**Goal of the exercise**.
All of the data below should be repeated exactly. Pictures should not be included.

Revision comparison data
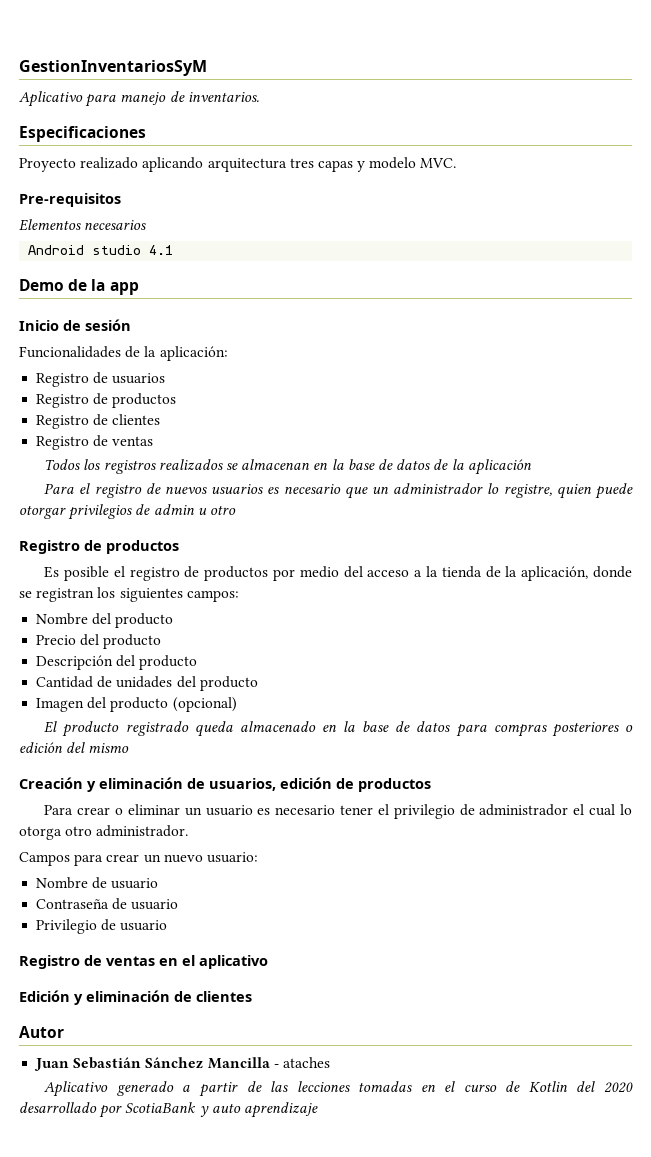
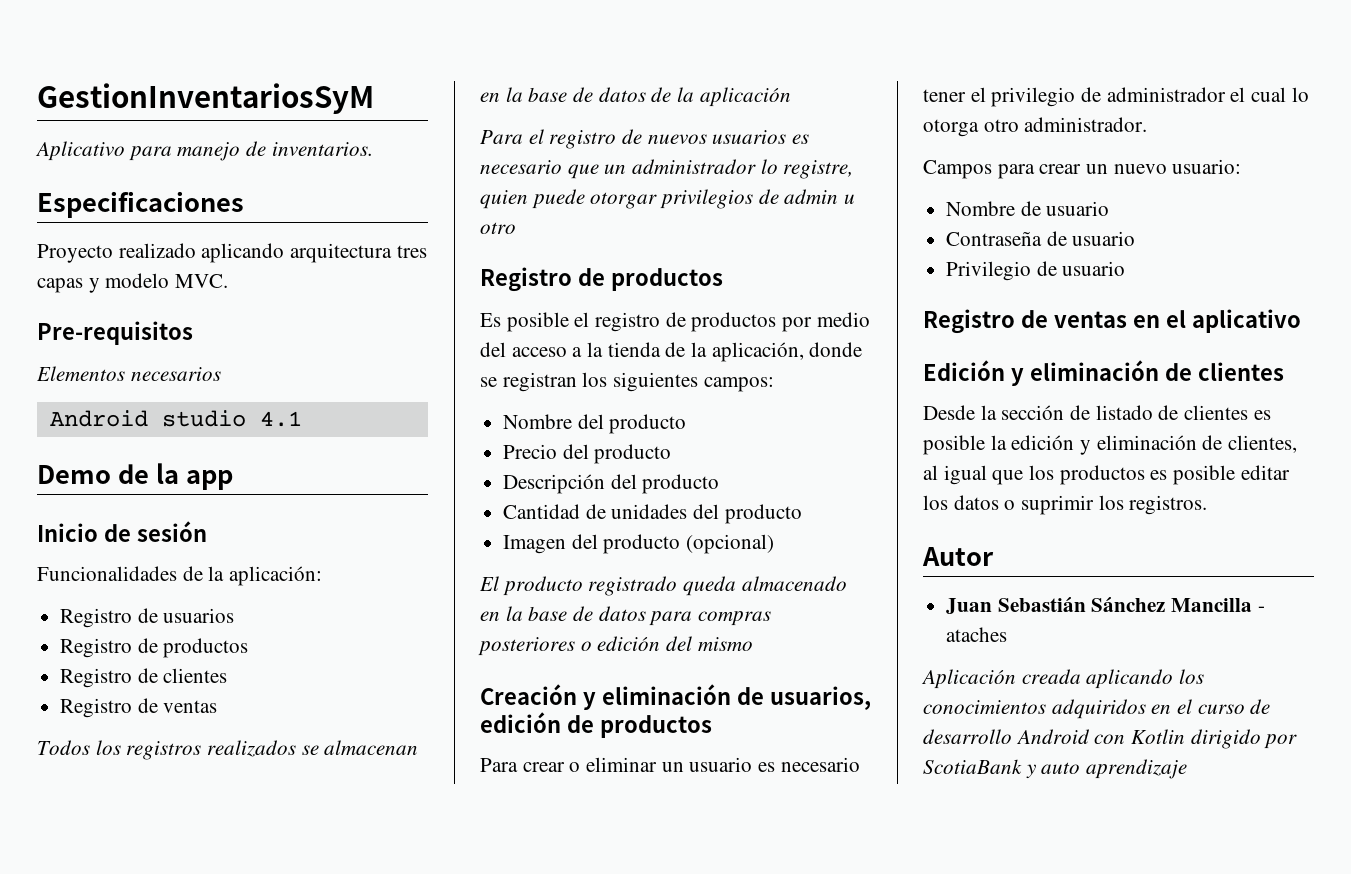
(252, 996) none -> [923,405,1271,420] [923,435,1298,455] [923,465,1290,485] [923,495,1208,515] // Desde la sección de listado de clientes es posible la edición y eliminación de clientes, al igual que los productos es posible editar los datos o suprimir los registros.
[44,1081,633,1097] [19,1102,97,1113] Aplicativo generado a partir de las lecciones tomadas en el curso de Kotlin del 2020 desarrollado -> [921,669,1205,689] [923,699,1271,719] [923,729,1261,749] Aplicación creada aplicando los conocimientos adquiridos en el curso de desarrollo Android con Kotlin dirigido

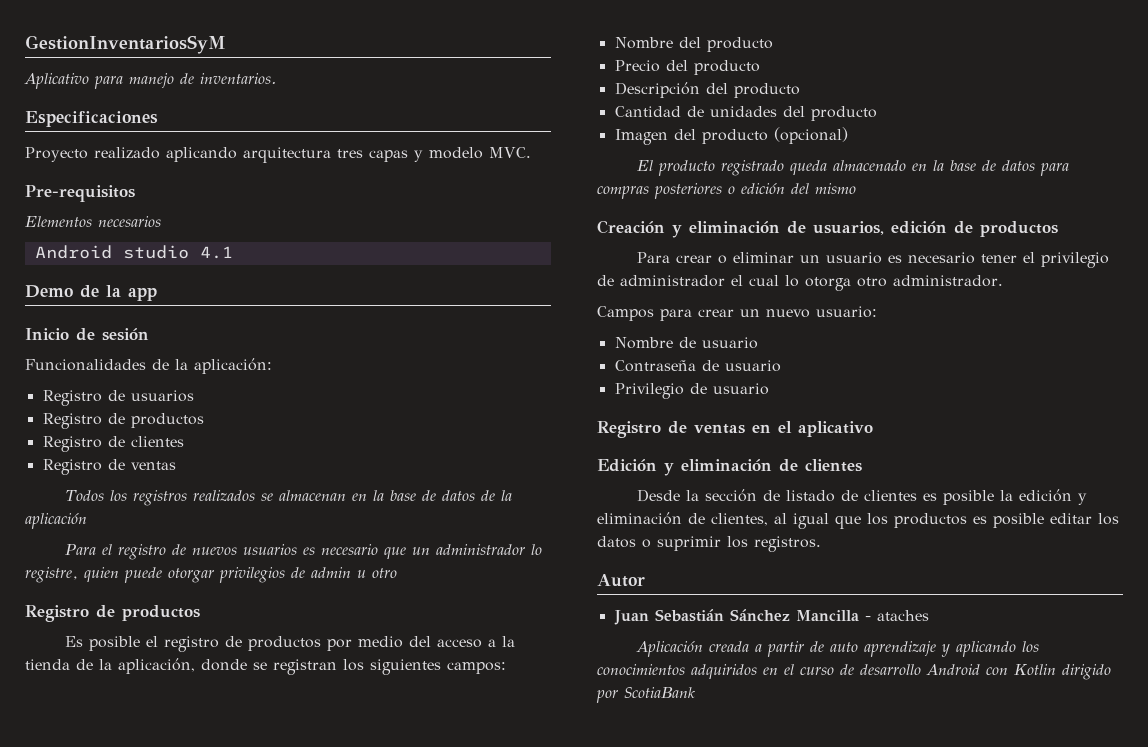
(1081, 676) none -> [754,641,950,657] a partir de auto aprendizaje y
[1025,759,1188,779] y auto aprendizaje -> (695, 692) none

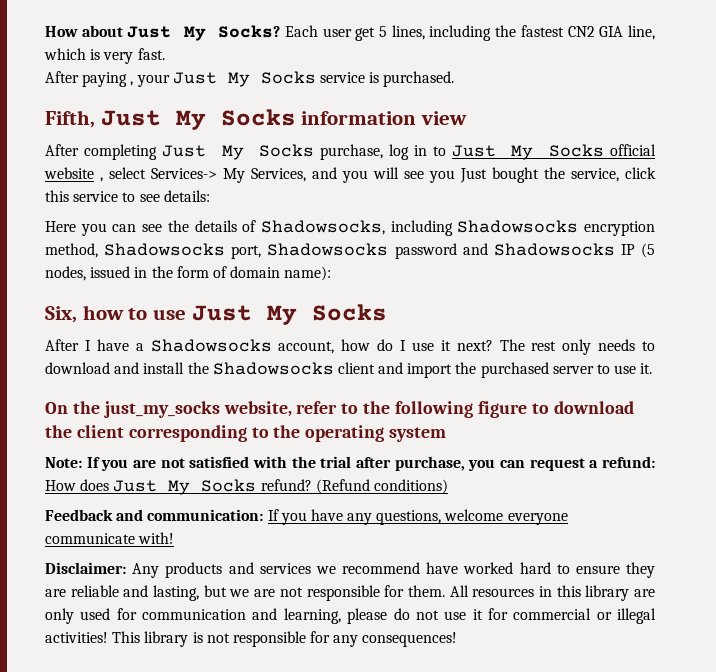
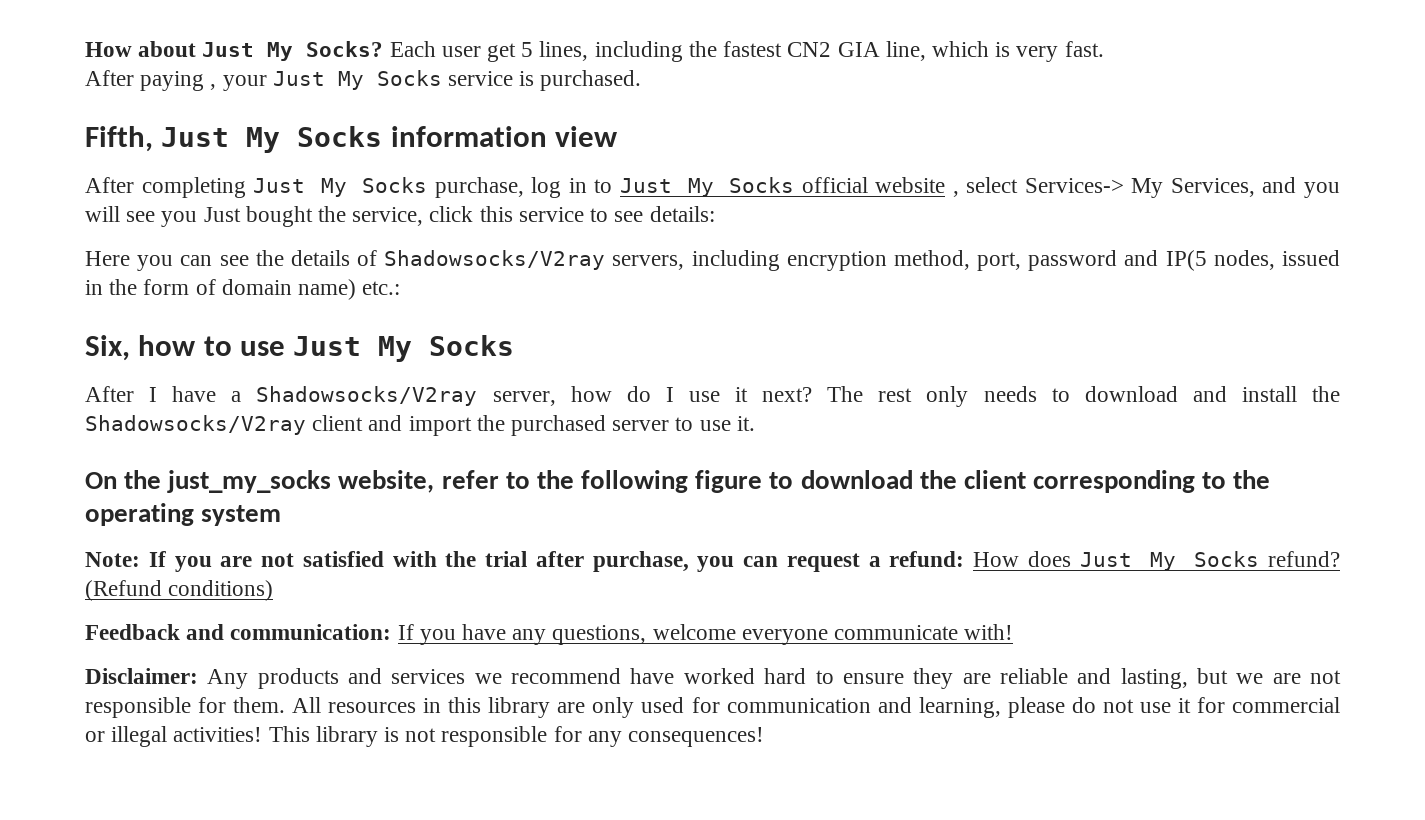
[260,220,655,236] [45,243,655,259] Shadowsocks, including Shadowsocks encryption method, Shadowsocks port, Shadowsocks password and Shadowsocks IP (5 -> [384,250,1207,271] Shadowsocks/V2ray servers, including encryption method, port, password and IP(5
[284,266,332,281] name): -> [298,279,401,300] name) etc.:
[150,339,335,354] Shadowsocks account, -> [256,386,556,406] Shadowsocks/V2ray server,
[212,362,334,375] Shadowsocks -> [85,415,306,435] Shadowsocks/V2ray

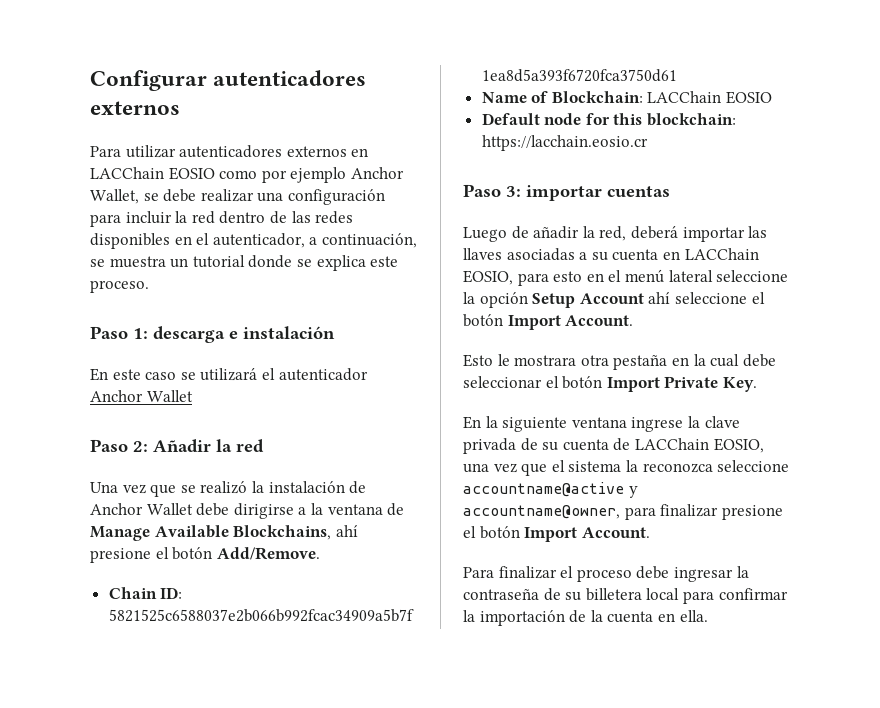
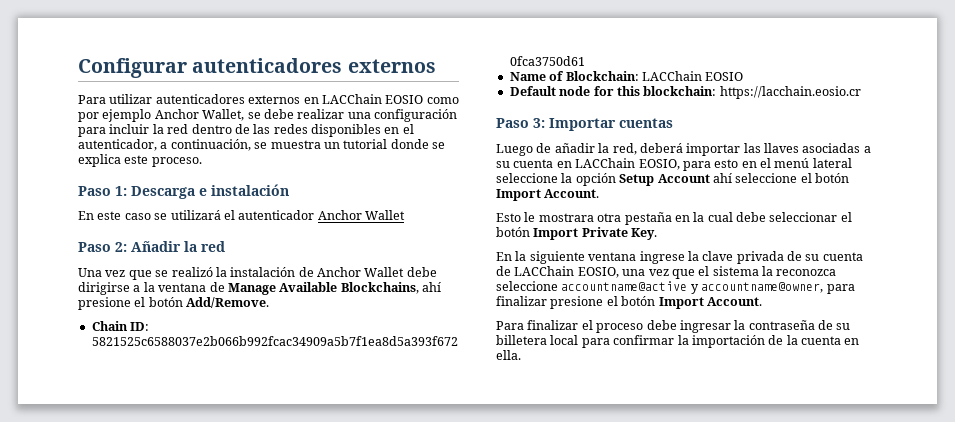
[153,326,225,343] descarga -> [131,186,195,199] Descarga
[526,185,602,201] importar -> [549,118,616,131] Importar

**Answer section**.
(252, 996) none -> [923,405,1271,420] [923,435,1298,455] [923,465,1290,485] [923,495,1208,515] // Desde la sección de listado de clientes es posible la edición y eliminación de clientes, al igual que los productos es posible editar los datos o suprimir los registros.
[44,1081,633,1097] [19,1102,97,1113] Aplicativo generado a partir de las lecciones tomadas en el curso de Kotlin del 2020 desarrollado -> [921,669,1205,689] [923,699,1271,719] [923,729,1261,749] Aplicación creada aplicando los conocimientos adquiridos en el curso de desarrollo Android con Kotlin dirigido

(1081, 676) none -> [754,641,950,657] a partir de auto aprendizaje y
[1025,759,1188,779] y auto aprendizaje -> (695, 692) none

[260,220,655,236] [45,243,655,259] Shadowsocks, including Shadowsocks encryption method, Shadowsocks port, Shadowsocks password and Shadowsocks IP (5 -> [384,250,1207,271] Shadowsocks/V2ray servers, including encryption method, port, password and IP(5
[284,266,332,281] name): -> [298,279,401,300] name) etc.:
[150,339,335,354] Shadowsocks account, -> [256,386,556,406] Shadowsocks/V2ray server,
[212,362,334,375] Shadowsocks -> [85,415,306,435] Shadowsocks/V2ray

[153,326,225,343] descarga -> [131,186,195,199] Descarga
[526,185,602,201] importar -> [549,118,616,131] Importar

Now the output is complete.